According to Russia, a group of hackers working for the Western Intelligence agencies managed to break into Russian Internet search company, Yandex, in late 2018. The said group of hackers employed a rare kind of malware, Regin, in order to spy on user accounts according to four people who have the knowledge of the matter.
The malware is known as Regin and is famous for being used by the ‘Five Eyes’ intelligence-sharing alliance that exists between the United States, Australia, Britain, Canada, and New Zealand. There has been no comment on this allegation by the intelligence agencies of these countries. However, western cyberattacks against Russia are rarely acknowledged or addressed in public. Sources who had direct knowledge of the hack have stated that it is not known for sure about the origin of the attack. The breach did take place however, between October and November 2018.
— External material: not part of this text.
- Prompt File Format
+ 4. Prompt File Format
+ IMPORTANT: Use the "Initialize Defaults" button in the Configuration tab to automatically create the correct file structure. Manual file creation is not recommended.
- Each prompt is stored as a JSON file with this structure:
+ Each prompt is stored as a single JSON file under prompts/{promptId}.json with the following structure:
Yandex spokesman Ilya Grabovsky has acknowledged the incident in a statement to Reuters but has not provided any more details. He said, ‘This particular attack was detected at a very early stage by the Yandex security team. It was fully neutralized before any damage was done. Yandex security team’s response ensured that no user data was compromised by the attack.’ Yandex is also referred to as Russia’s Google because of the different online services that it offers and has over 108 million monthly users in Russia. It also operates in Belarus, Kazakhstan, and Turkey.
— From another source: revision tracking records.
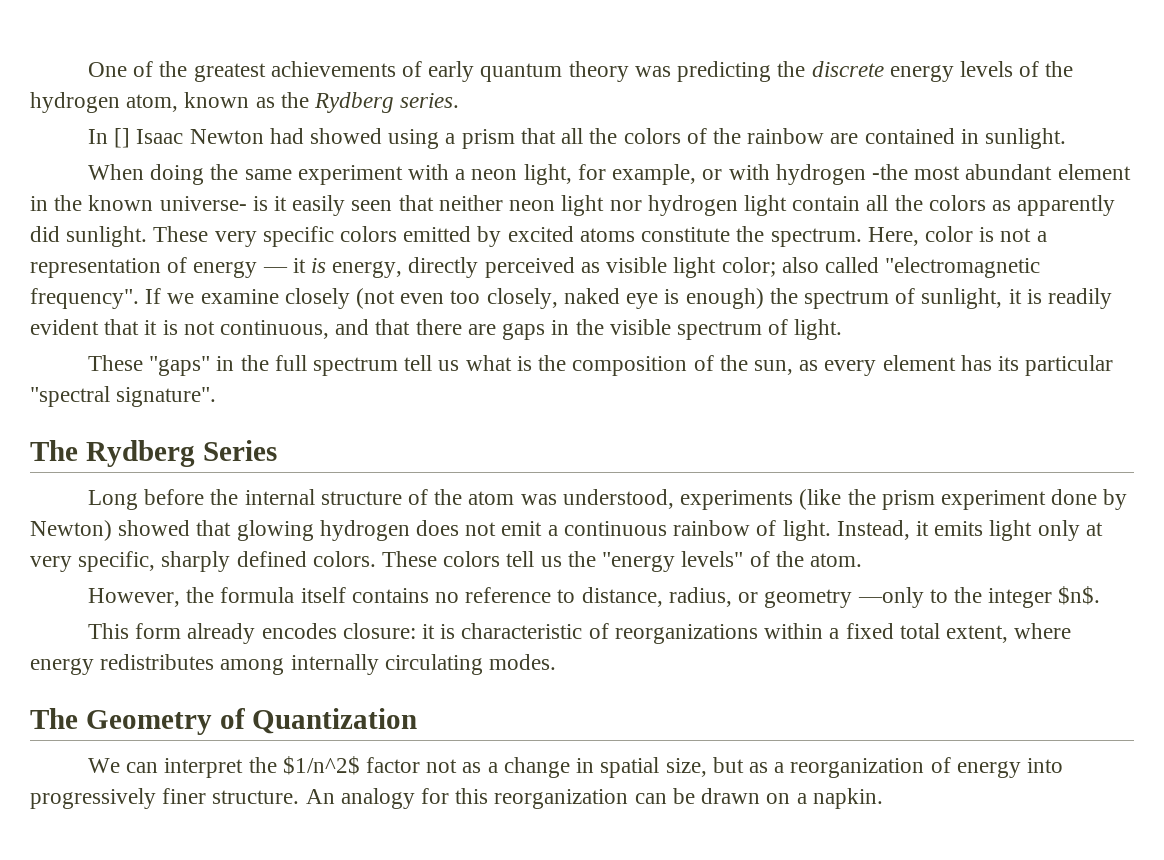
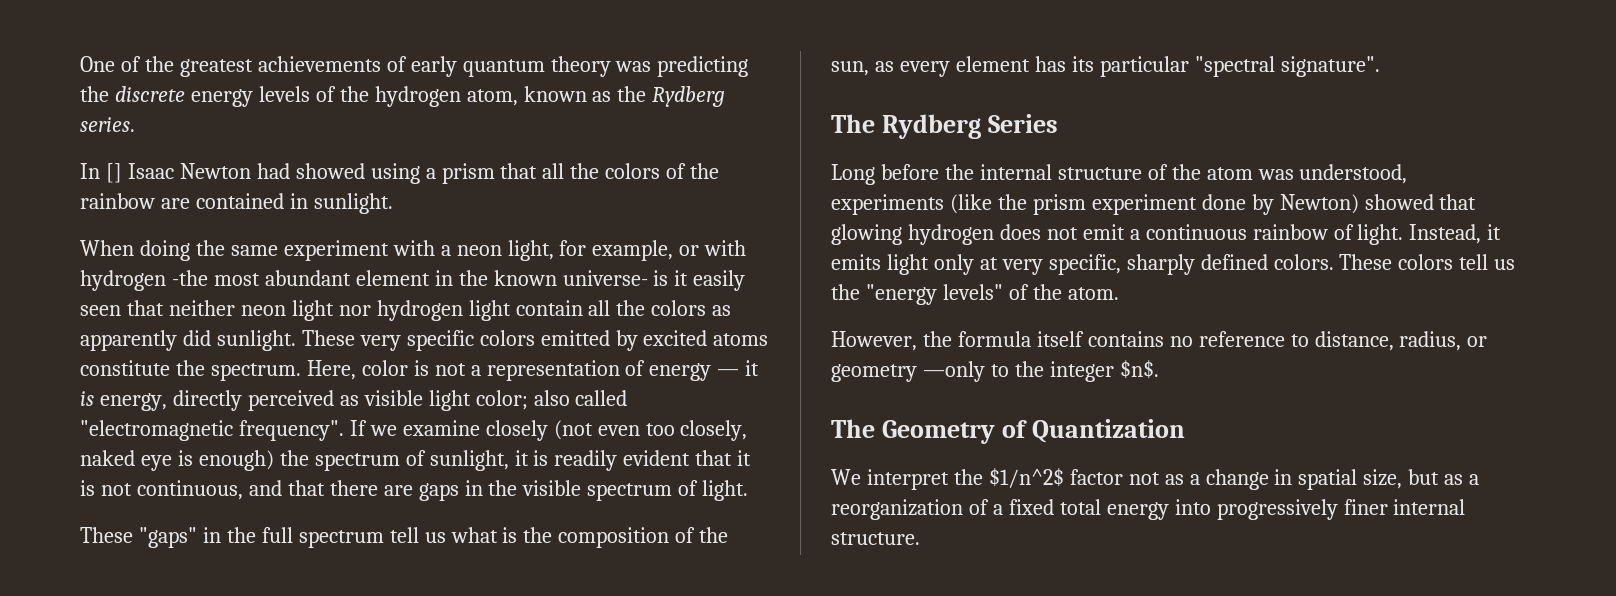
- This form already encodes closure: it is characteristic of reorganizations within a fixed total extent, where energy redistributes among internally circulating modes.
- We can interpret the $1/n^2$ factor not as a change in spatial size, but as a reorganization of energy into progressively finer structure. An analogy for this reorganization can be drawn on a napkin.
+ We interpret the $1/n^2$ factor not as a change in spatial size, but as a reorganization of a fixed total energy into progressively finer internal structure.

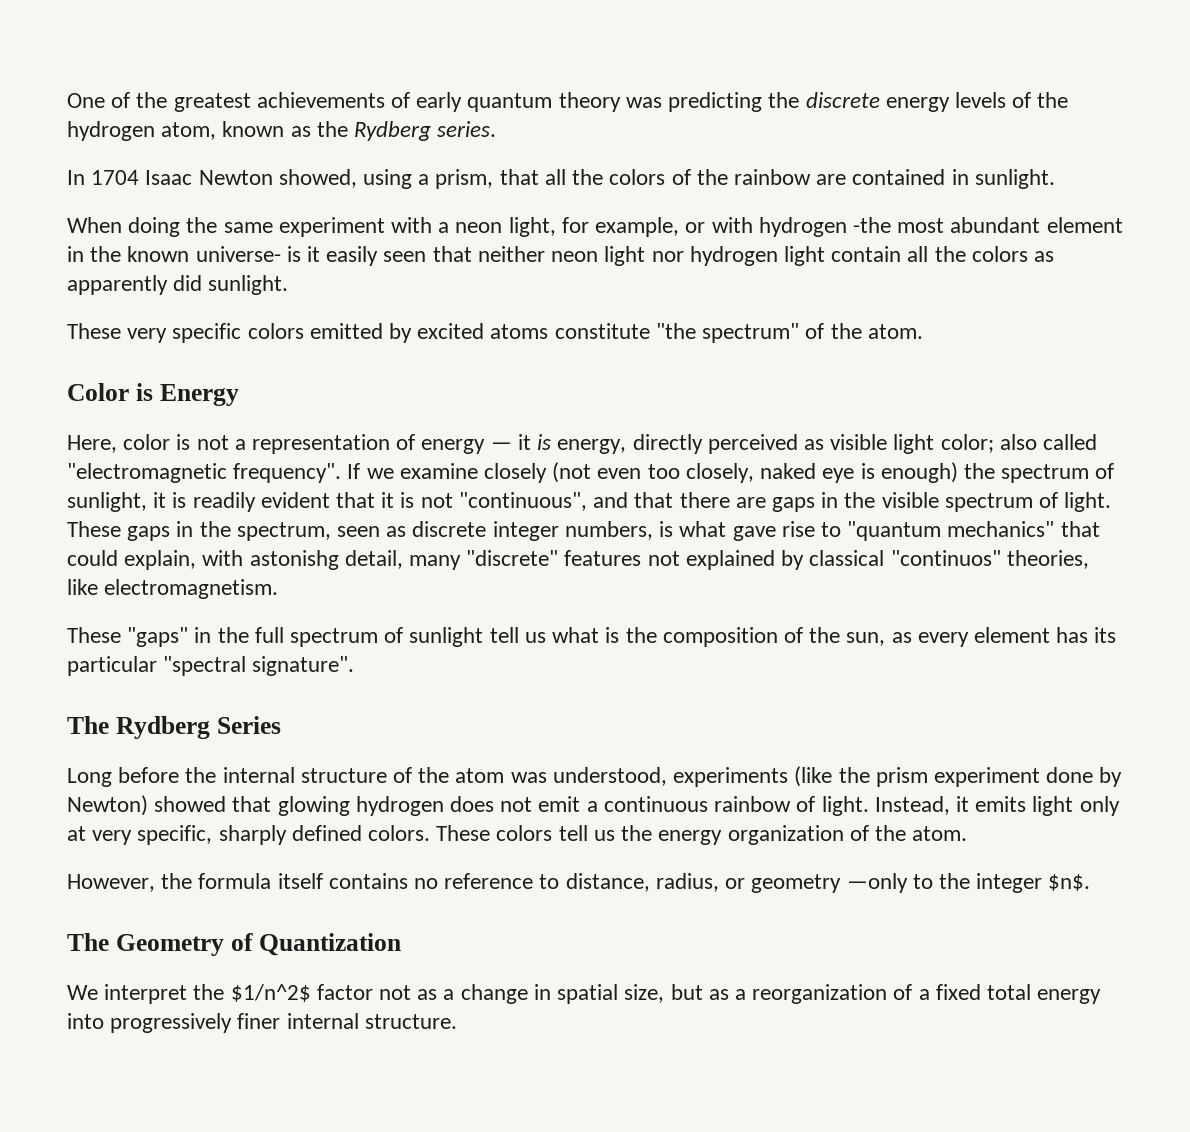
- In [] Isaac Newton had showed using a prism that all the colors of the rainbow are contained in sunlight.
+ In 1704 Isaac Newton showed, using a prism, that all the colors of the rainbow are contained in sunlight.
- When doing the same experiment with a neon light, for example, or with hydrogen -the most abundant element in the known universe- is it easily seen that neither neon light nor hydrogen light contain all the colors as apparently did sunlight. These very specific colors emitted by excited atoms constitute the spectrum. Here, color is not a representation of energy — it is energy, directly perceived as visible light color;
+ When doing the same experiment with a neon light, for example, or with hydrogen -the most abundant element in the known universe- is it easily seen that neither neon light nor hydrogen light contain all the colors as apparently did sunlight.
+ These very specific colors emitted by excited atoms constitute "the spectrum" of the atom.
+ Color is Energy
+ Here, color is not a representation of energy — it is energy, directly perceived as visible light color;
- If we examine closely (not even too closely, naked eye is enough) the spectrum of sunlight, it is readily evident that it is not continuous, and that there are gaps in the visible spectrum of light.
+ If we examine closely (not even too closely, naked eye is enough) the spectrum of sunlight, it is readily evident that it is not "continuous", and that there are gaps in the visible spectrum of light. These gaps in the spectrum, seen as discrete integer numbers, is what gave rise to "quantum mechanics" that could explain, with astonishg detail, many "discrete" features not explained by classical "continuos" theories, like electromagnetism.
- These "gaps" in the full spectrum tell us what is the composition of the sun, as every element has its particular "spectral signature".
+ These "gaps" in the full spectrum of sunlight tell us what is the composition of the sun, as every element has its particular "spectral signature".
- These colors tell us the "energy levels" of the atom.
+ These colors tell us the energy organization of the atom.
According to the sources that have described the Regin attack, the hackers seemed to be looking for obtaining the technical information that would help them understand how Yandex authenticates user accounts. This information could enable a spy agency to impersonate a Yandex user while accessing their private messages. The hack of Yandex’s research and development unit was aimed at espionage rather than disruption or stealing intellectual property. The hackers actually maintained their access to Yandex covertly for a few weeks prior to detection. The Regin malware came to light as a tool used by Five Eyes in 2014 after Edward Snowden – former US National Security Agency contractor – made his revelations.
US cybersecurity firm Symantec has also claimed that it recently found a new version of Regin. Vikram Thakur, technical director at Symantec Security Response, said, ‘Regin is the crown jewel of attack frameworks used for espionage. Its architecture, complexity and capability sit in a ballpark of its own. We have seen different components of Regin in the past few months. Based on the victimology, coupled with the investment required to create, maintain, and operate Regin, we believe there are at best a handful of countries that could be behind its existence. Regin came back on the radar in 2019.’